Friday, April 16, 2010

I've got a feeling

Start with any event from your past and you will have a story for the future. Most events you are likely to remember are in effect given the same kind of protective wrapping you find on packages at the supermarket except that these events are not shrink-wrapped in plastic but rather in one or more emotions. With the collaboration of time, these emotions are less likely to resonate, but many of them do not settle down for a long nap; instead they are shouted down by the clamor of new emotions arriving with the onset of new events.

Early in the day of your approach to the mechanics of writing stories, you were given the conventional wisdom from so-called and self-styled experts who observed that all stories contain a measure of suspense and where actual suspense was impossible then, at the very least, there should be tension. Suspense, you discovered from within and without, is anticipation, perhaps even dread, of outcome. Tension is more a matter of which person within a cast of characters will first become so taut and pressured as to be driven to some precipitous activity that produces an emotional and logistics landslide. Story, you read in available texts from such experts, was driven by suspense and tension. Not a problem, so far as the advice goes--but it did not go far enough.

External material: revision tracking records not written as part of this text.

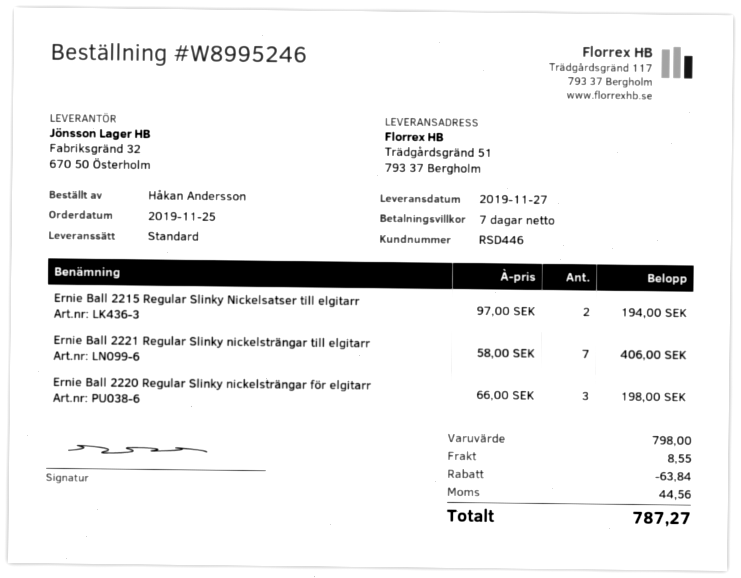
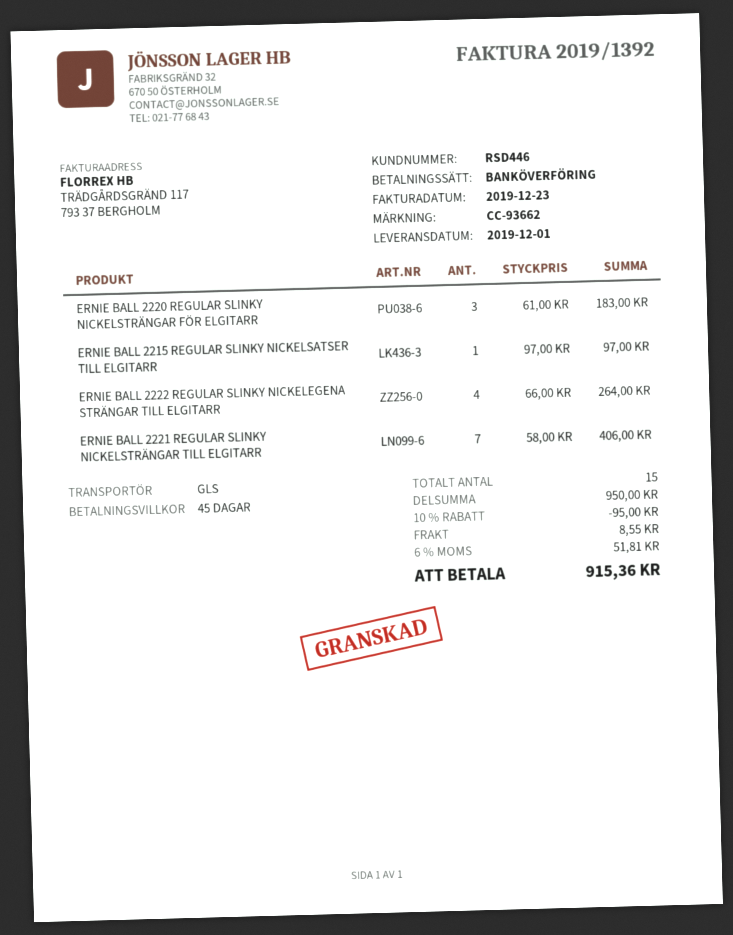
delivery date: 2019-11-27 -> 2019-12-01
payment terms: 7 days -> 45 days
shipping method: standard -> GLS
Ernie Ball 2215 Regular Slinky Nickelsatser till elgitarr: 2 x 97.00 = 194.00 -> 1 x 97.00 = 97.00
Ernie Ball 2220 Regular Slinky nickelsträngar för elgitarr: 3 x 66.00 = 198.00 -> 3 x 61.00 = 183.00
ERNIE BALL 2222 REGULAR SLINKY NICKELEGENA STRÄNGAR TILL ELGITARR: none -> 4 x 66.00 = 264.00
subtotal: 798.00 -> 950.00
discount: 63.84 -> 95.00
tax: 44.56 -> 51.81
total: 787.27 -> 915.36

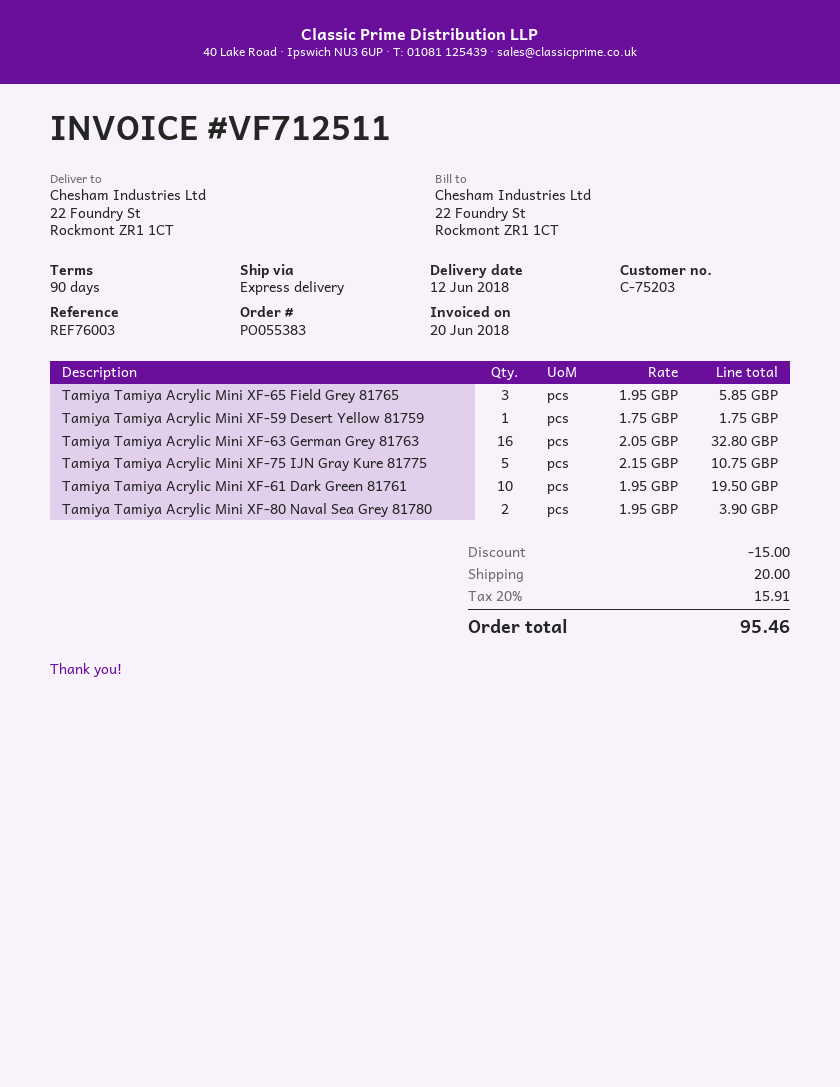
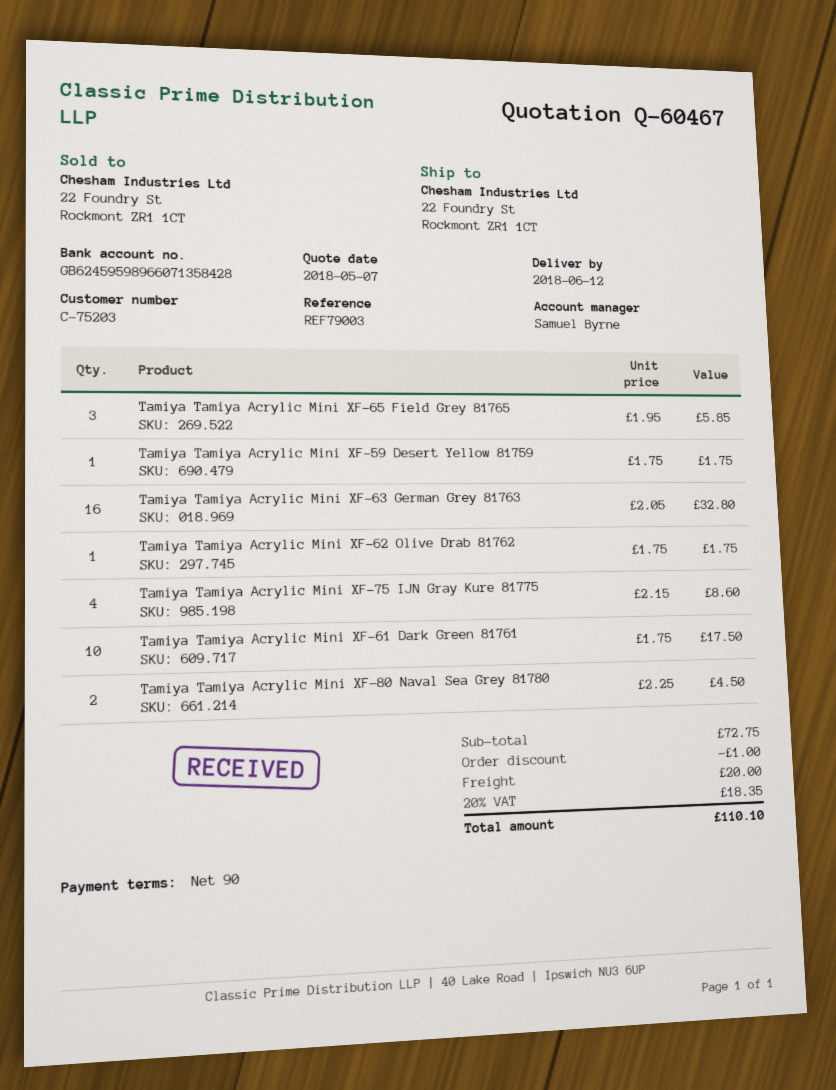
reference: REF76003 -> REF79003
Tamiya Tamiya Acrylic Mini XF-75 IJN Gray Kure 81775: 5 x 2.15 = 10.75 -> 4 x 2.15 = 8.60
Tamiya Tamiya Acrylic Mini XF-61 Dark Green 81761: 10 x 1.95 = 19.50 -> 10 x 1.75 = 17.50
Tamiya Tamiya Acrylic Mini XF-80 Naval Sea Grey 81780: 2 x 1.95 = 3.90 -> 2 x 2.25 = 4.50
Tamiya Tamiya Acrylic Mini XF-62 Olive Drab 81762: none -> 1 x 1.75 = 1.75
discount: 15.00 -> 1.00
tax: 20% = 15.91 -> 20% = 18.35
total: 95.46 -> 110.10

It took you to discover for yourself that emotions drive story and in fact create the suspense and tensions of which the advice spoke, which is by no means to say that you were the first to become aware of this or, indeed, that you recognized it as a fact earlier than you did. The emotions from past events have half lives. A half-life in this case is the arc of time an emotion requires to reduce itself by half. We do not ordinarily measure emotions the way we measure the likes of earthquake or wind velocity or even hardness nor temperature. We do know that some events from our past still haunt us and we wish we could undo them or at least the lingering effect they have on us. Often when we write, it is to undo such events entirely or to revise our individual performance in them to the end that our past feelings are assuaged or entirely discharged. There are times when we engage our emotions experimentally, even tentatively, curious to have the invented experience of them as dramatized in a story. A number of these provisional scenarios deliberately cross over lines of convention, wherein we are able to appoint agents of self into forbidden situations we may enjoy by proxy.

Nor is this to say that all emotions are embarked on a half-life course. No matter how old they are and how occult, the moment their recall brings them crashing into the present, we are as angry or sad or happy now at reliving them as we were experiencing them for the first time.

Emotions are the planets and asteroids in orbit about an event, they are the major players in the stories that are you and us. They influence the characters, edging them toward the actions that provide the outcomes we can live with or brood upon for as long as we shall live.